[Exercise]: An exact transcription of all the data is required, with every image removed.

─── Recorded information

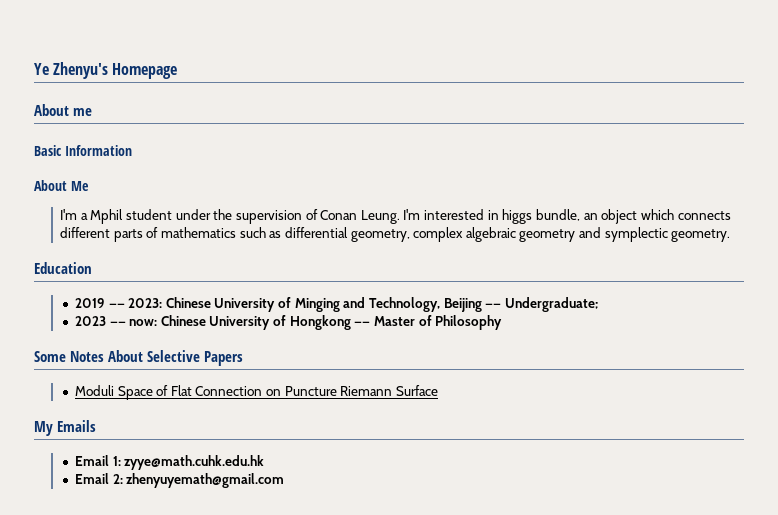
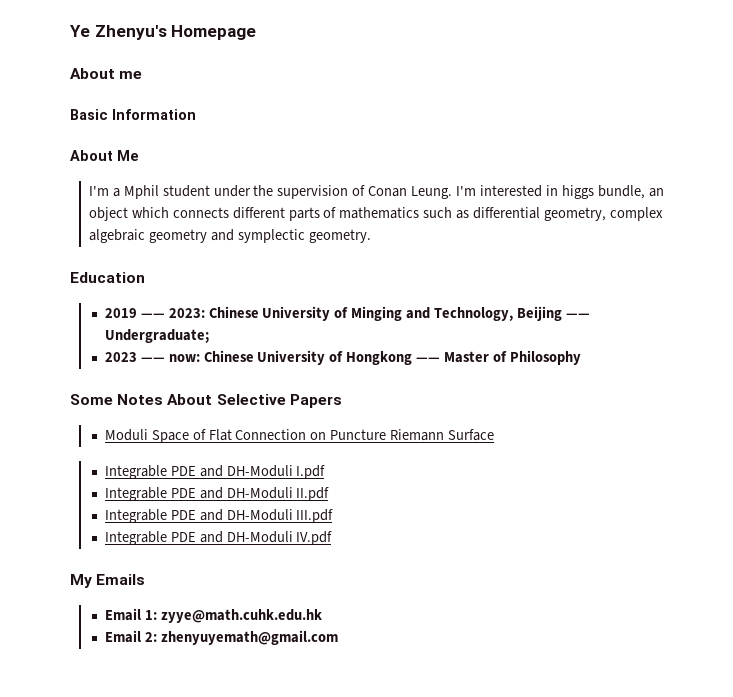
+ Integrable PDE and DH-Moduli I.pdf
+ Integrable PDE and DH-Moduli II.pdf
+ Integrable PDE and DH-Moduli III.pdf
+ Integrable PDE and DH-Moduli IV.pdf

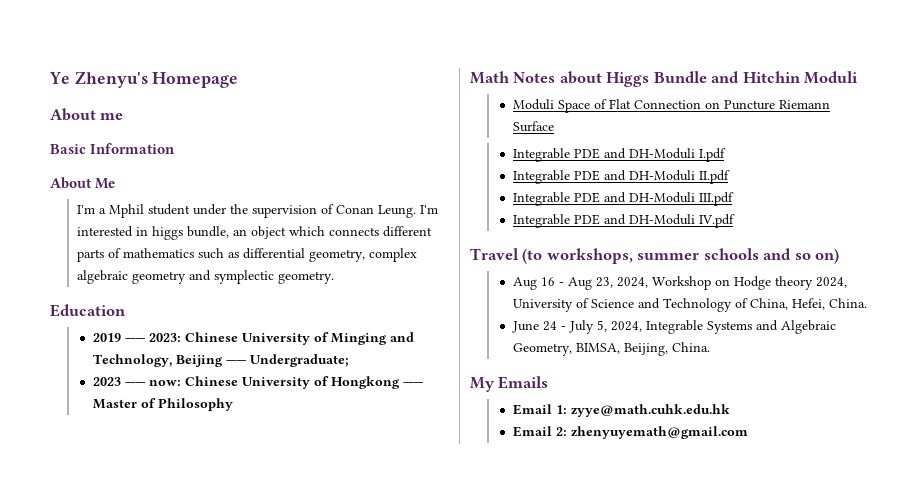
- Some Notes About Selective Papers
+ Math Notes about Higgs Bundle and Hitchin Moduli
+ Travel (to workshops, summer schools and so on)
+ Aug 16 - Aug 23, 2024, Workshop on Hodge theory 2024, University of Science and Technology of China, Hefei, China.
+ June 24 - July 5, 2024, Integrable Systems and Algebraic Geometry, BIMSA, Beijing, China.

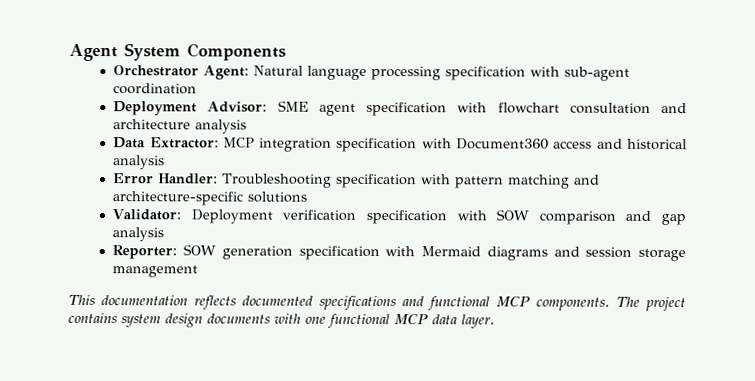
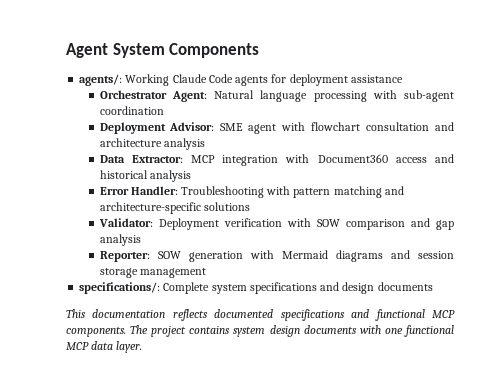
+ agents/: Working Claude Code agents for deployment assistance
- Orchestrator Agent: Natural language processing specification with sub-agent coordination
+ Orchestrator Agent: Natural language processing with sub-agent coordination
- Deployment Advisor: SME agent specification with flowchart consultation and architecture analysis
+ Deployment Advisor: SME agent with flowchart consultation and architecture analysis
- Data Extractor: MCP integration specification with Document360 access and historical analysis
+ Data Extractor: MCP integration with Document360 access and historical analysis
- Error Handler: Troubleshooting specification with pattern matching and architecture-specific solutions
+ Error Handler: Troubleshooting with pattern matching and architecture-specific solutions
- Validator: Deployment verification specification with SOW comparison and gap analysis
+ Validator: Deployment verification with SOW comparison and gap analysis
- Reporter: SOW generation specification with Mermaid diagrams and session storage management
+ Reporter: SOW generation with Mermaid diagrams and session storage management
+ specifications/: Complete system specifications and design documents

──────

[Your solution]:
+ Integrable PDE and DH-Moduli I.pdf
+ Integrable PDE and DH-Moduli II.pdf
+ Integrable PDE and DH-Moduli III.pdf
+ Integrable PDE and DH-Moduli IV.pdf

- Some Notes About Selective Papers
+ Math Notes about Higgs Bundle and Hitchin Moduli
+ Travel (to workshops, summer schools and so on)
+ Aug 16 - Aug 23, 2024, Workshop on Hodge theory 2024, University of Science and Technology of China, Hefei, China.
+ June 24 - July 5, 2024, Integrable Systems and Algebraic Geometry, BIMSA, Beijing, China.

+ agents/: Working Claude Code agents for deployment assistance
- Orchestrator Agent: Natural language processing specification with sub-agent coordination
+ Orchestrator Agent: Natural language processing with sub-agent coordination
- Deployment Advisor: SME agent specification with flowchart consultation and architecture analysis
+ Deployment Advisor: SME agent with flowchart consultation and architecture analysis
- Data Extractor: MCP integration specification with Document360 access and historical analysis
+ Data Extractor: MCP integration with Document360 access and historical analysis
- Error Handler: Troubleshooting specification with pattern matching and architecture-specific solutions
+ Error Handler: Troubleshooting with pattern matching and architecture-specific solutions
- Validator: Deployment verification specification with SOW comparison and gap analysis
+ Validator: Deployment verification with SOW comparison and gap analysis
- Reporter: SOW generation specification with Mermaid diagrams and session storage management
+ Reporter: SOW generation with Mermaid diagrams and session storage management
+ specifications/: Complete system specifications and design documents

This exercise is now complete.